The discussion surrounding Stephen Hawking and Leonard Mlondinow’s latest book The Grand Design continues to swirl across the internet. For those not familiar with the debate, Hawking’s latest book makes the claim that science has made the need for a creator obsolete. Quoting the book, "Because there is a law such as gravity, the Universe can and will create itself from nothing. Spontaneous creation is the reason there is something rather than nothing, why the Universe exists, why we exist."
Karl Giberson engaged Hawking’s argument Monday, but today we’d like to point readers to two more responses by theologians Philip Clayton and Alister McGrath.
In his piece “Is Stephen Hawking Right About God?”, which ran yesterday on The Huffington Post, Clayton looks at four possible answers to Hawking’s assertion that modern physics has removed the need for creator:
New atheists like Richard Dawkins are correct; Hawking’s has dealt the coup de grace to God’s place in the realm of physics.
God does have a place in physics hypothesis and is necessary to explain the “fine-tuning” of the physical constants and the regularities of natural laws. The more we learn of physics, the more evidence there is for God.
Science should not be limited from looking at certain questions, and physics should not be constrained by theology. It cannot comment on divine creative intent, supporting only “weak” anthropic principle (the universe is conducive to the evolution of intelligent life) but not “strong” anthropic principle (the universe was designed to produce intelligent life).
Fourth way: science makes conclusions about God difficult, but they do not render God superfluous. Scientific inquiry should not be blocked by religion, but scientists must also realize they have not removed the place of mystery and the unknown. Scientific advances, like the ones Hawking speaks of, remind us of how much we don’t know.

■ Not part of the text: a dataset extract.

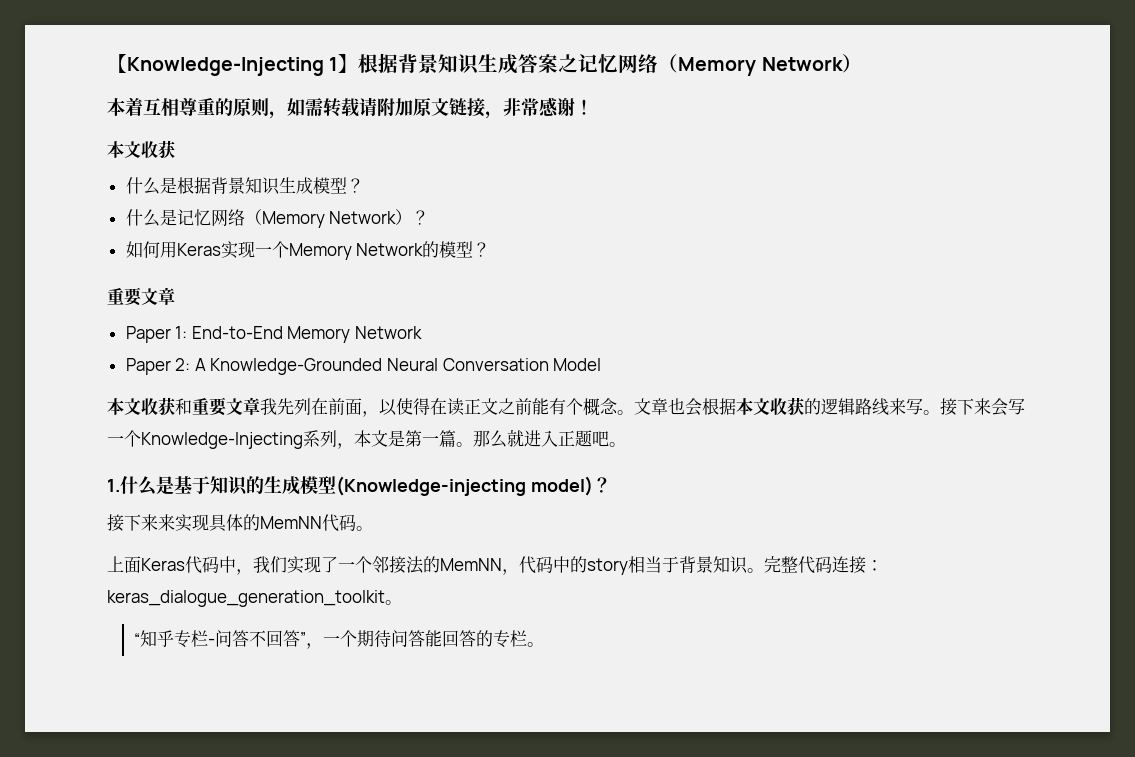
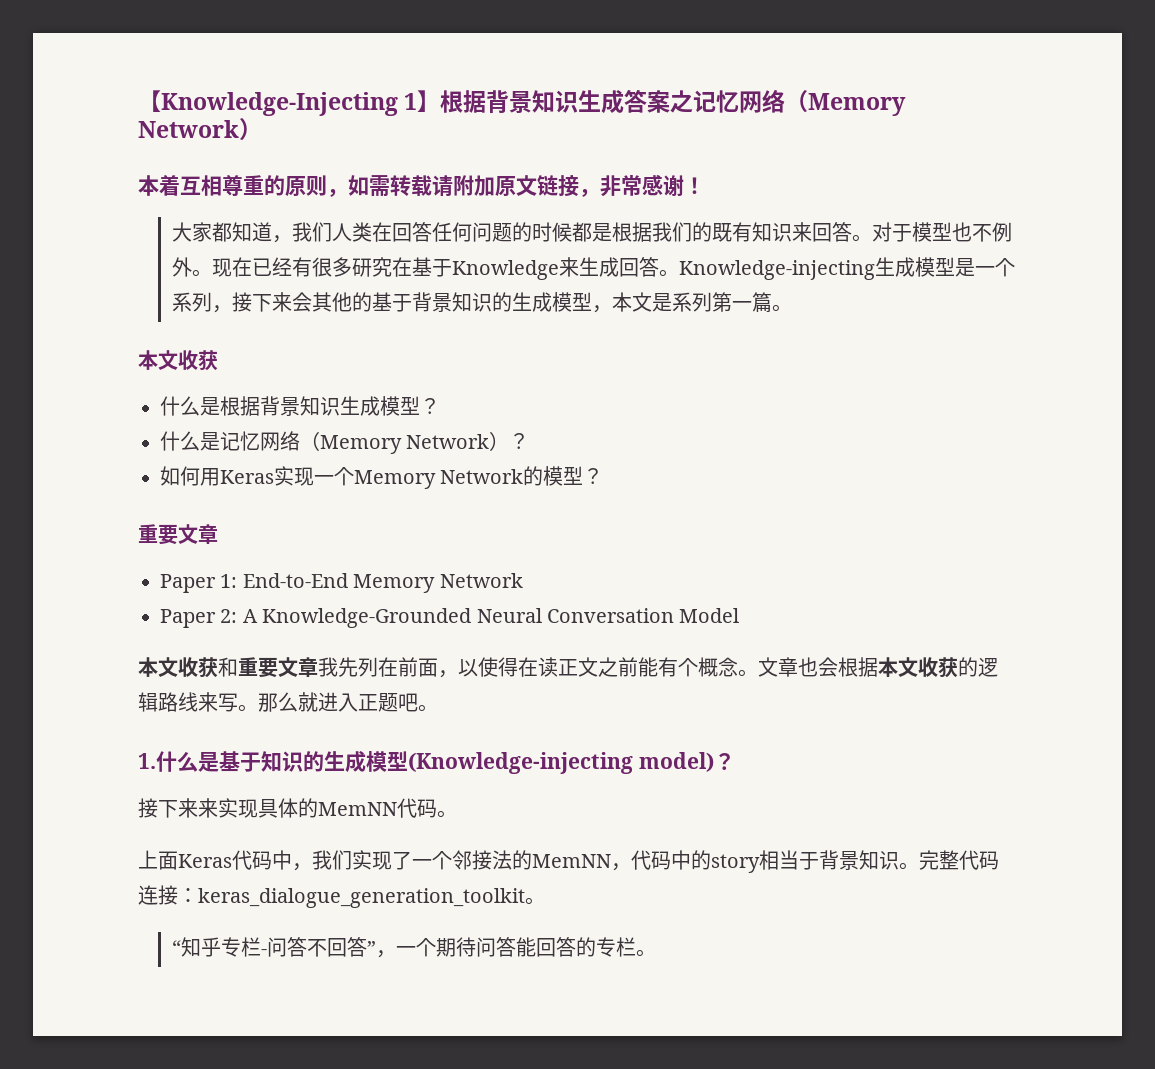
+ 大家都知道，我们人类在回答任何问题的时候都是根据我们的既有知识来回答。对于模型也不例外。现在已经有很多研究在基于Knowledge来生成回答。Knowledge-injecting生成模型是一个系列，接下来会其他的基于背景知识的生成模型，本文是系列第一篇。
- 接下来会写一个Knowledge-Injecting系列，本文是第一篇。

This fourth option, which both Clayton and we at BioLogos support, seems the best response. As Clayton concludes:
But here the great physicist overreaches himself [by asserting that science rules out any notion of God]. When believers use claims about God to handcuff science, they act wrongly. But no such conflict is produced when we recognize that deep mysteries lie beyond the limits of scientific knowledge. Religious faith has its origins here, beyond the bounds of empirical demonstration. To declare this region empty of the divine is as much an act of faith as it is to find God here.

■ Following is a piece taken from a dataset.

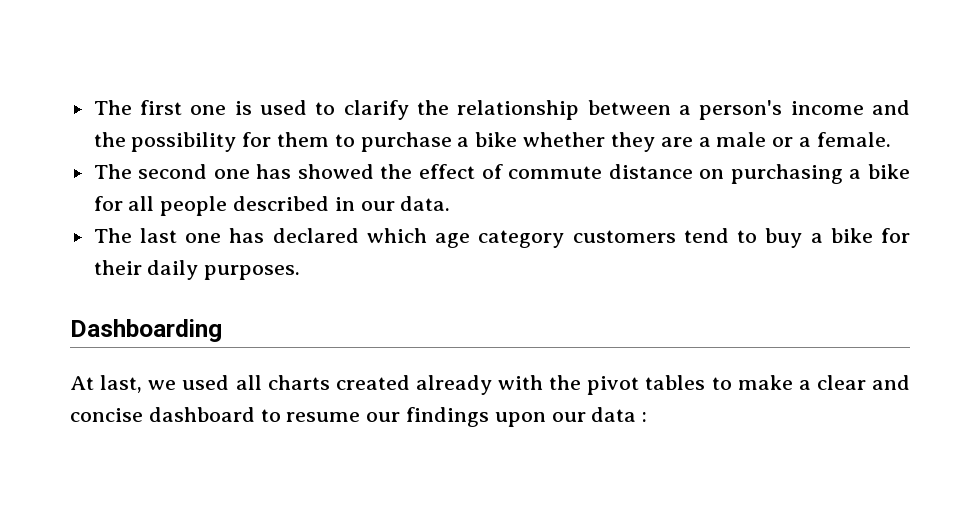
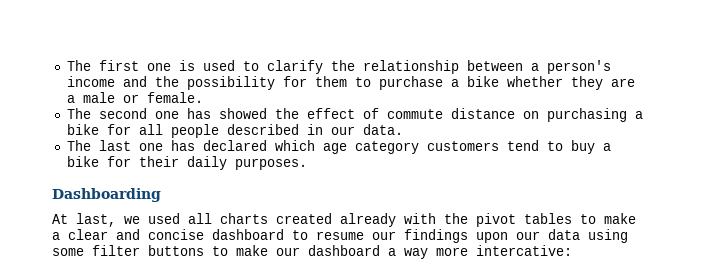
- The first one is used to clarify the relationship between a person's income and the possibility for them to purchase a bike whether they are a male or a female.
+ The first one is used to clarify the relationship between a person's income and the possibility for them to purchase a bike whether they are a male or female.
- At last, we used all charts created already with the pivot tables to make a clear and concise dashboard to resume our findings upon our data :
+ At last, we used all charts created already with the pivot tables to make a clear and concise dashboard to resume our findings upon our data using some filter buttons to make our dashboard a way more intercative:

McGrath begins his piece “Stephen Hawking, God, and the Role of Science” with the assertion that science is neither atheistic nor theistic, though it can be interpreted in both religious and anti-religious ways. He points to the example of Richard Dawkins as someone who wields science as a weapon against religion. Yet he also offers the counter-example of Francis Collins, who argues that belief in God makes more sense of science than an atheistic interpretation.
In the case of Hawking’s argument, McGrath writes that he has confused laws with agency. Laws, notes McGrath, do not create; they merely describe what happens. He uses the illustration of the Mona Lisa to show that while the laws of physics can explain how the picture emerged, they wouldn’t lead us to write Da Vinci out of the equation as an unnecessary agent.

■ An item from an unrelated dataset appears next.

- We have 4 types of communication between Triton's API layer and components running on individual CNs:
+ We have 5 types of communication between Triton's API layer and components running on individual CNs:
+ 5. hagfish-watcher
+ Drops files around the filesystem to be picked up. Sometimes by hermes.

Furthermore, McGrath notes that implying that there is no need for a creator because the laws of physics already exist simply postpones the question of God one stage, as the question of where the laws came from still exists.
Finally, writes McGrath, Hawking’s very assertion about God oversteps the boundaries of science:
Darwin's great supporter Thomas H. Huxley (1825-1895) famously declared that science "commits suicide when it adopts a creed." Huxley was right. If science allows itself to be hijacked by fundamentalists, whether religious or anti-religious, its intellectual integrity is subverted and its cultural authority is compromised.
That is one of the reasons why so many scientists are troubled by the New Atheist agenda. They see this as compromising the integrity of science, and hijacking it for the purposes of an anti-religious crusade.